• [What you should do] Print each record exactly as it appears, but drop the images.

Before and after images:
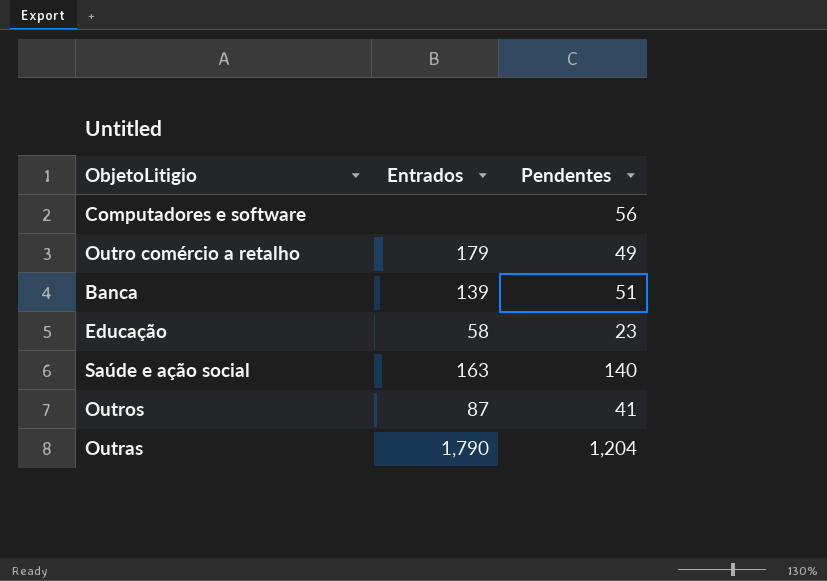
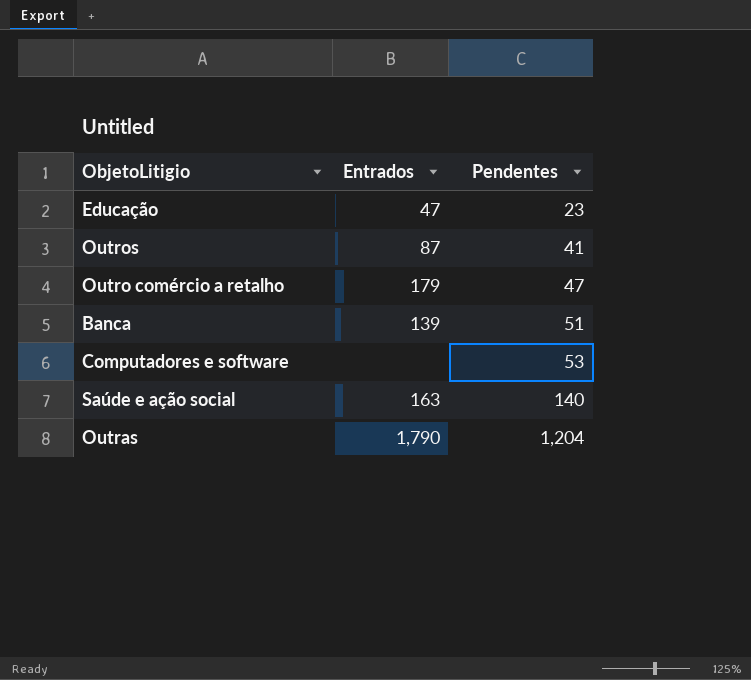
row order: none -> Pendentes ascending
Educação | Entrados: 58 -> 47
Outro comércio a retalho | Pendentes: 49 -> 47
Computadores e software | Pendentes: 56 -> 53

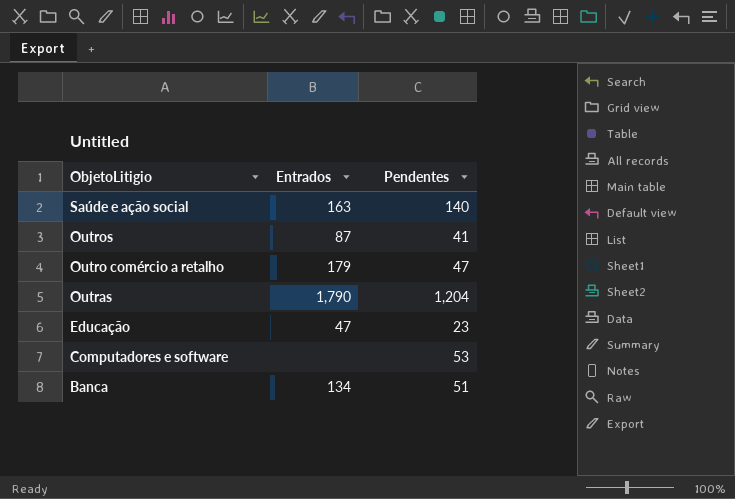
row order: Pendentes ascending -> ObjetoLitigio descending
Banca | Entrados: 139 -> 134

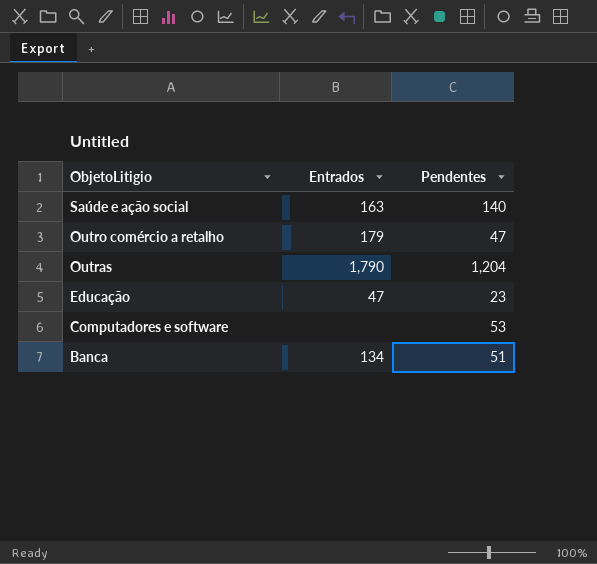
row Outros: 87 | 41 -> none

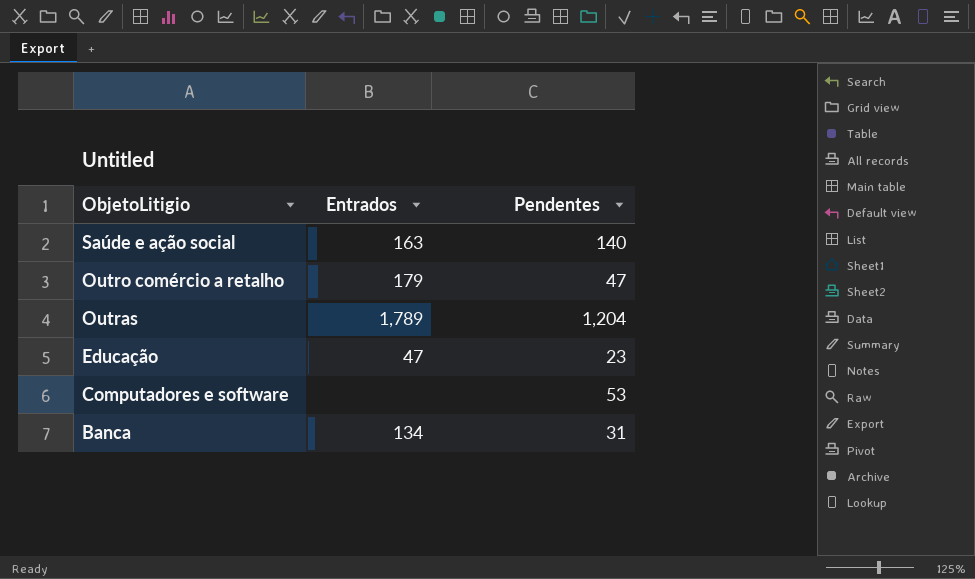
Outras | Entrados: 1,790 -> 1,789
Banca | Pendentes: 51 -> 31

• [Task solution]
row order: none -> Pendentes ascending
Educação | Entrados: 58 -> 47
Outro comércio a retalho | Pendentes: 49 -> 47
Computadores e software | Pendentes: 56 -> 53

row order: Pendentes ascending -> ObjetoLitigio descending
Banca | Entrados: 139 -> 134

row Outros: 87 | 41 -> none

Outras | Entrados: 1,790 -> 1,789
Banca | Pendentes: 51 -> 31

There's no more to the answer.